◆ DATA FOR THIS EXERCISE ◆
◇ ◇ ◇ ◇ ◇ ◇ ◇

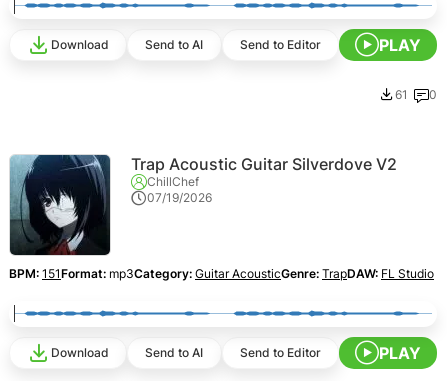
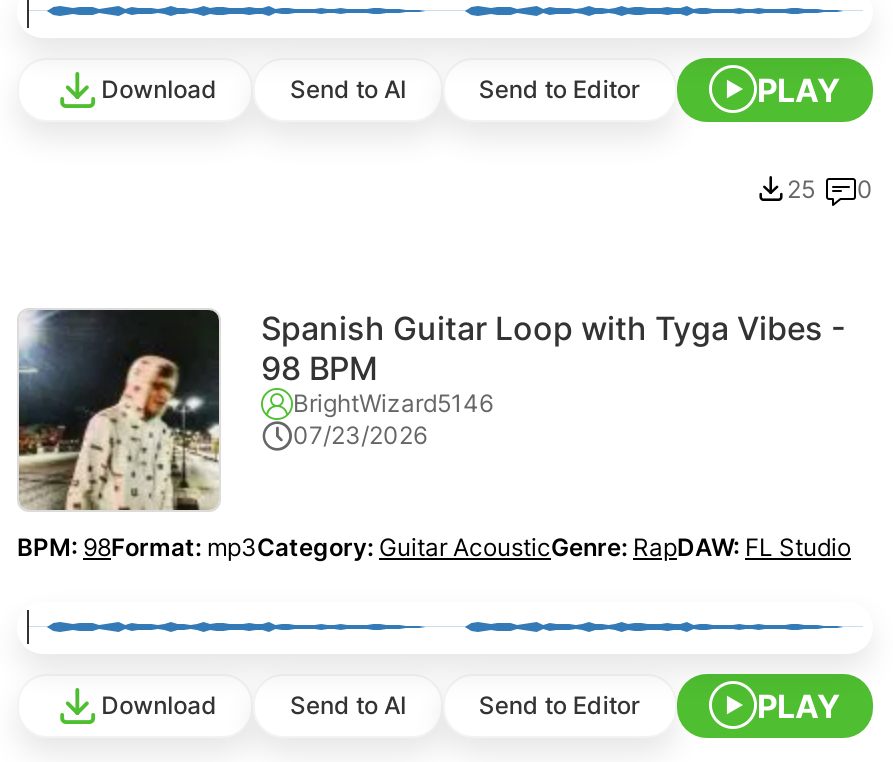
- 61 0
+ 25 0

- [image]
- BPM: 151Format: mp3Category: Guitar AcousticGenre: TrapDAW: FL Studio
+ [image]
+ BPM: 98Format: mp3Category: Guitar AcousticGenre: RapDAW: FL Studio

- Trap Acoustic Guitar Silverdove V2
- ChillChef
- 07/19/2026
+ Spanish Guitar Loop with Tyga Vibes -
+ 98 BPM
+ BrightWizard5146
+ 07/23/2026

◇ ◇ ◇ ◇ ◇ ◇ ◇

◆ TRY IT ◆
What is the number of lines in the listing that include the word "Studio"? Give that number and nothing else.

◆ SOLUTION FOR THIS TASK ◆
2